• [Data in this exercise]
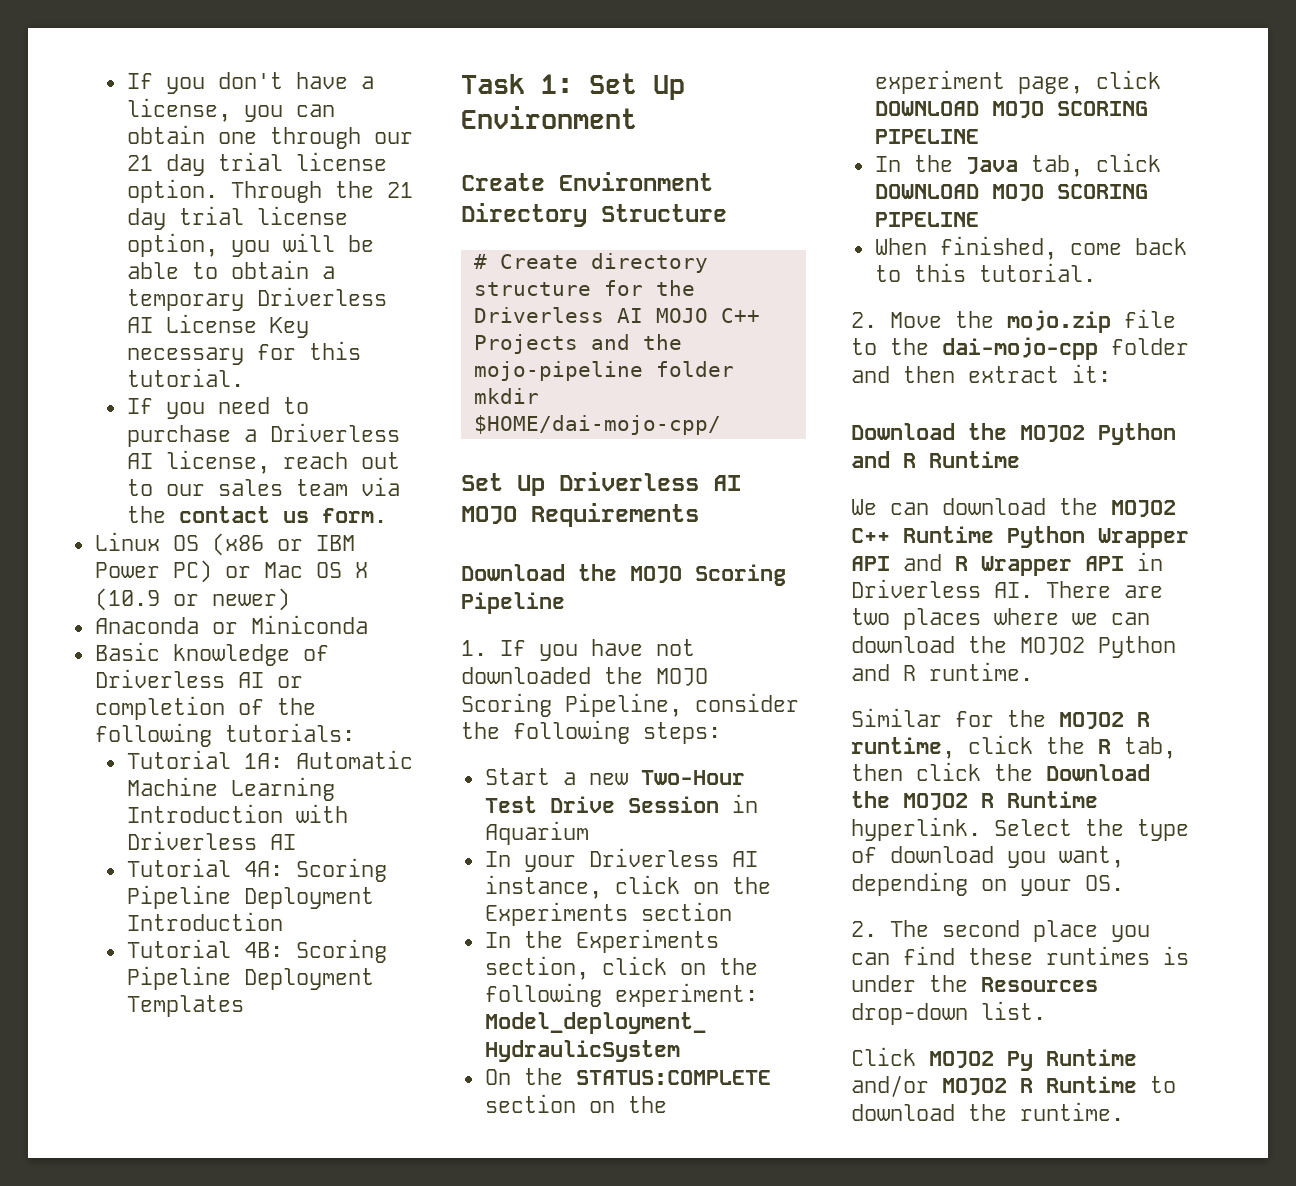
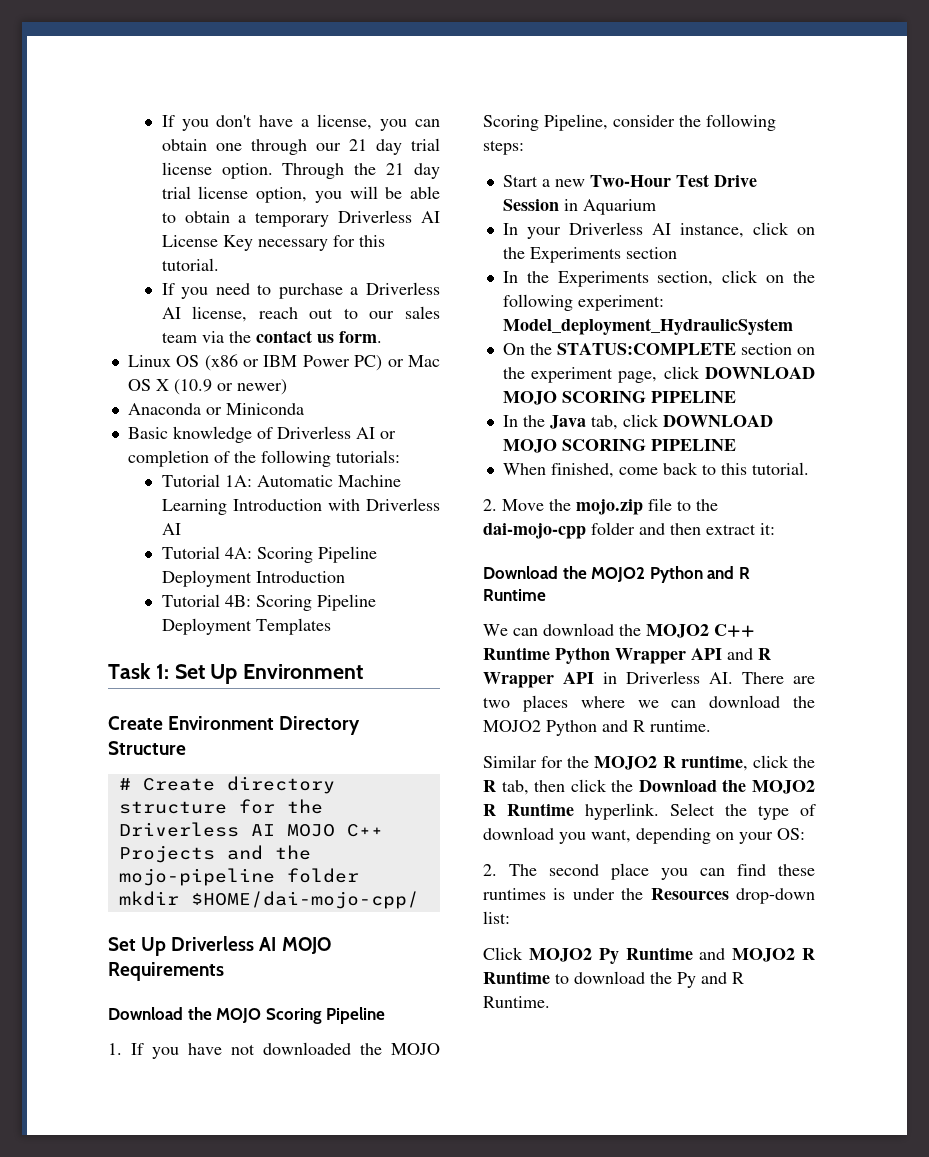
- Select the type of download you want, depending on your OS.
+ Select the type of download you want, depending on your OS:
- 2. The second place you can find these runtimes is under the Resources drop-down list.
+ 2. The second place you can find these runtimes is under the Resources drop-down list:
- Click MOJO2 Py Runtime and/or MOJO2 R Runtime to download the runtime.
+ Click MOJO2 Py Runtime and MOJO2 R Runtime to download the Py and R Runtime.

• [What you need to do]
Pull every line containing "list" out of the records.

• [Task result]
- 2. The second place you can find these runtimes is under the Resources drop-down list.
+ 2. The second place you can find these runtimes is under the Resources drop-down list:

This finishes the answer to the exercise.